CLASSIFICAZIONE DELLE
DISTORSIONI
 Grado 0: tilt astragalico inferiore a 8°, non
rotture legamentose;
 Grado 1: tilt astragalico (10°-20°), rottura
legamento peroneo- astragalico anteriore;
 Grado 2: tilt astragalico (20°-30°), rottura
legamento peroneo- astragalico anteriore e
peroneo calcaneare;
 Grado 3: tilt astragalico superiore a 30°,
rottura di tre legamenti
IL TRATTAMENTO CONSERVATIVO
 E’ diviso in 3 fasi : Acuta Sub-acuta Di Rieducazione Funzionale
FASE ACUTA
 Il protocollo più accreditato per le lesioni acute è il P.R.I.C.E. Protection
Rest Ice Compression Elevation In fase acuta gli obiettivi sono: a)
L’immobilizzazione; b) Diminuzione degli “irritanti chimici” che causano
dolore e favoriscono la “stasi tissutale” (ovvero l’edema); c) La
prevenzione di ulteriori sollecitazioni meccaniche della struttura lesa.
FASE SUBACUTA
 In fase sub-acuta lo scopo del trattamento è quello di sottoporre il tessuto
leso ad una serie di sollecitazioni meccaniche, utili per promuovere
l’orientamento fisiologico delle fibre collagene. Gli obbiettivi in questa
fase sono: a) L’eliminazione del dolore; b) Il recupero della particolarità;
c) L’eliminazione dello spasmo muscolare; d) L’eliminazione dell’edema;
e) Il recupero della forza muscolare. Per raggiungere questi obbiettivi si
utilizzano massaggi, terapie fisiche, tecniche di mobilizzazione e la
cinesiterapia.
FASE DI RIEDUCAZIONE FUNZIONALE
 Nella fase di rieducazione funzionale si mira al: a) Recupero della
propriocettività b) Recupero della forza; c) Prevenzione delle recidive.
Propriocettiva:
 Con essa alleni i recettori nervosi principalmente presenti
nelle strutture articolari.
 Essi inviano informazioni sullo stato di stiramento dei
tessuti per permettere al sistema nervoso di reagire in
modo adeguato ed estremamente rapido con contrazioni
della muscolatura, idonee a stabilizzare l'articolazione e
quindi conservare i rapporti articolari stessi, anche in
situazioni dinamiche particolarmente stressanti per la
caviglia.
 Tali recettori forniscono anche informazioni al cervelletto,
insieme ai recettori visivi, vestibolari e uditivi, necessarie
per il mantenimento dell'equilibrio nello spazio.

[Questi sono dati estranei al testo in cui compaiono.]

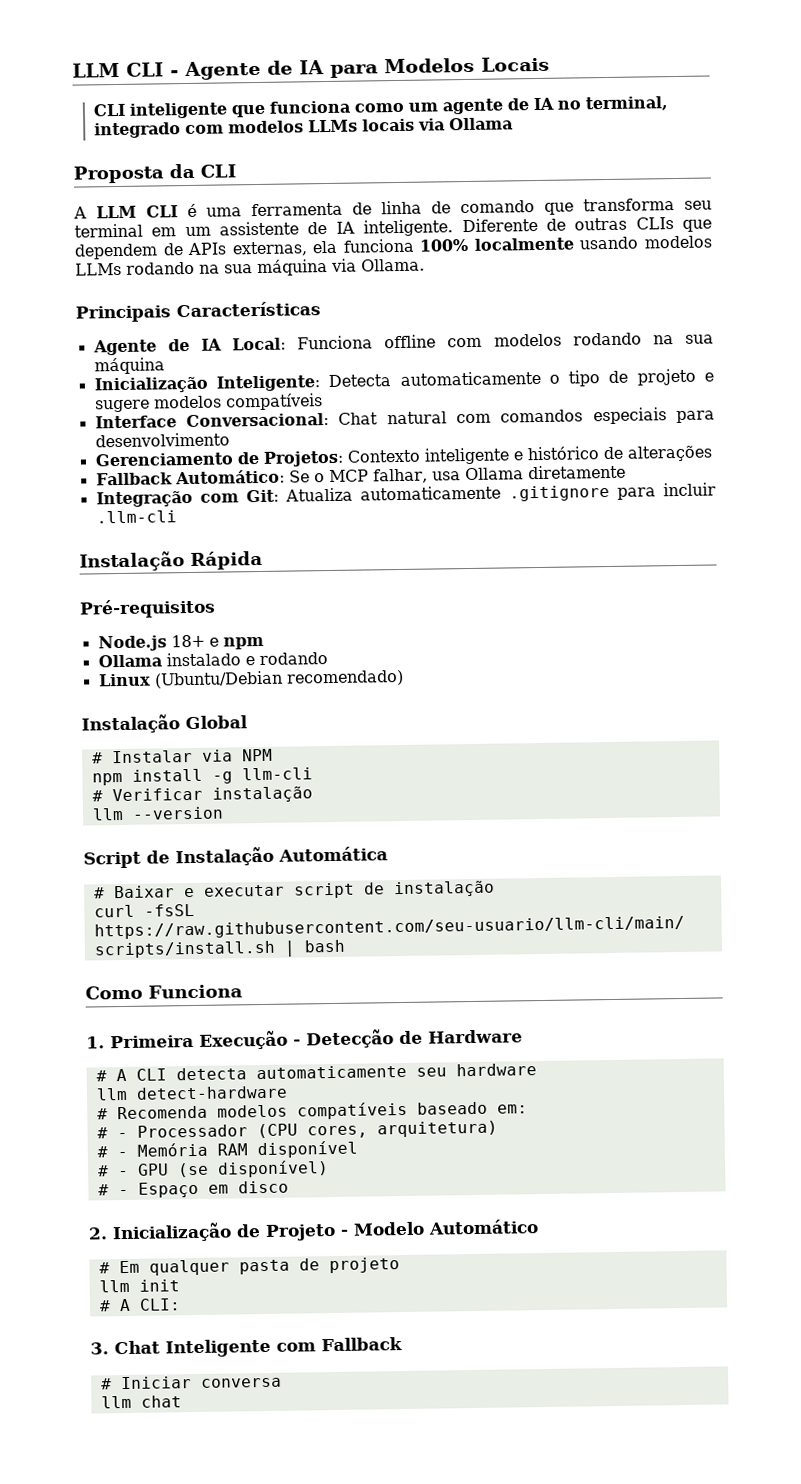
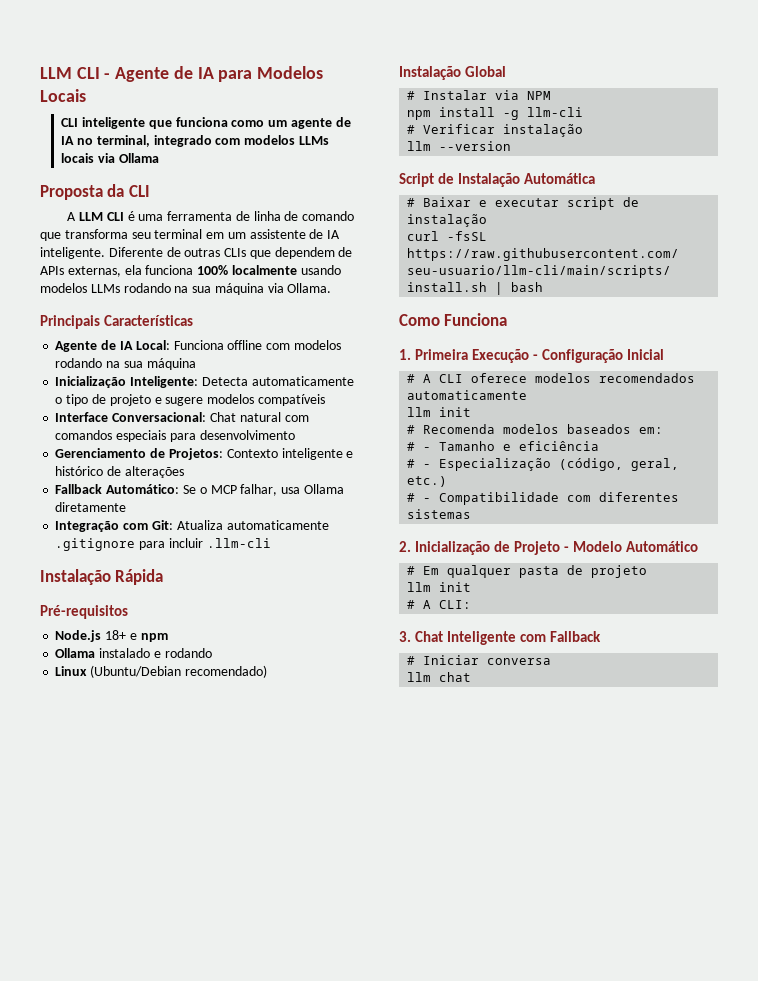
- 1. Primeira Execução - Detecção de Hardware
+ 1. Primeira Execução - Configuração Inicial
- # A CLI detecta automaticamente seu hardware
- llm detect-hardware
+ # A CLI oferece modelos recomendados automaticamente
+ llm init
- # Recomenda modelos compatíveis baseado em:
+ # Recomenda modelos baseados em:
- # - Processador (CPU cores, arquitetura)
- # - Memória RAM disponível
- # - GPU (se disponível)
- # - Espaço em disco
+ # - Tamanho e eficiência
+ # - Especialização (código, geral, etc.)
+ # - Compatibilidade com diferentes sistemas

 Nel piede i propriocettori si situano in particolare sulla
capsula e sui legamenti dell'articolazione tibiotarsica,
sottoastragalica e metatarso-falangee del primo dito: zone
"fondamentali" per una dinamica ottimale in stazione
eretta.
FASE INIZIALE
 La rieducazione propriocettiva deve essere iniziata
precocemente, anche quando ancora al paziente non è
concesso il carico sull'arto traumatizzato. In questa fase gli
esercizi sono eseguiti da seduto, ad arto quasi
completamente "scarico".
FASE INTERMEDIA A CARICO LIMITATO
 In questa fase gli esercizi (1 e 2) proposti in precedenza,
vengono eseguiti dall'atleta in piedi, con il piede sano
poggiato al suolo e quello infortunato sulla tavoletta. Il
carico sul piede traumatizzato viene aumentato
progressivamente sempre comunque in un range di
assenza di dolore.
FASE FINALE
 A questo punto vengono proposti esercizi con carico sugli
arti inferiori sempre maggiore e introdotti esercizi dinamici,
dove oltre ai movimenti attivi e precisi eseguiti in
precedenza, viene chiesto all'atleta di mantenere
l'equilibrio in situazioni di sempre maggiore "instabilità".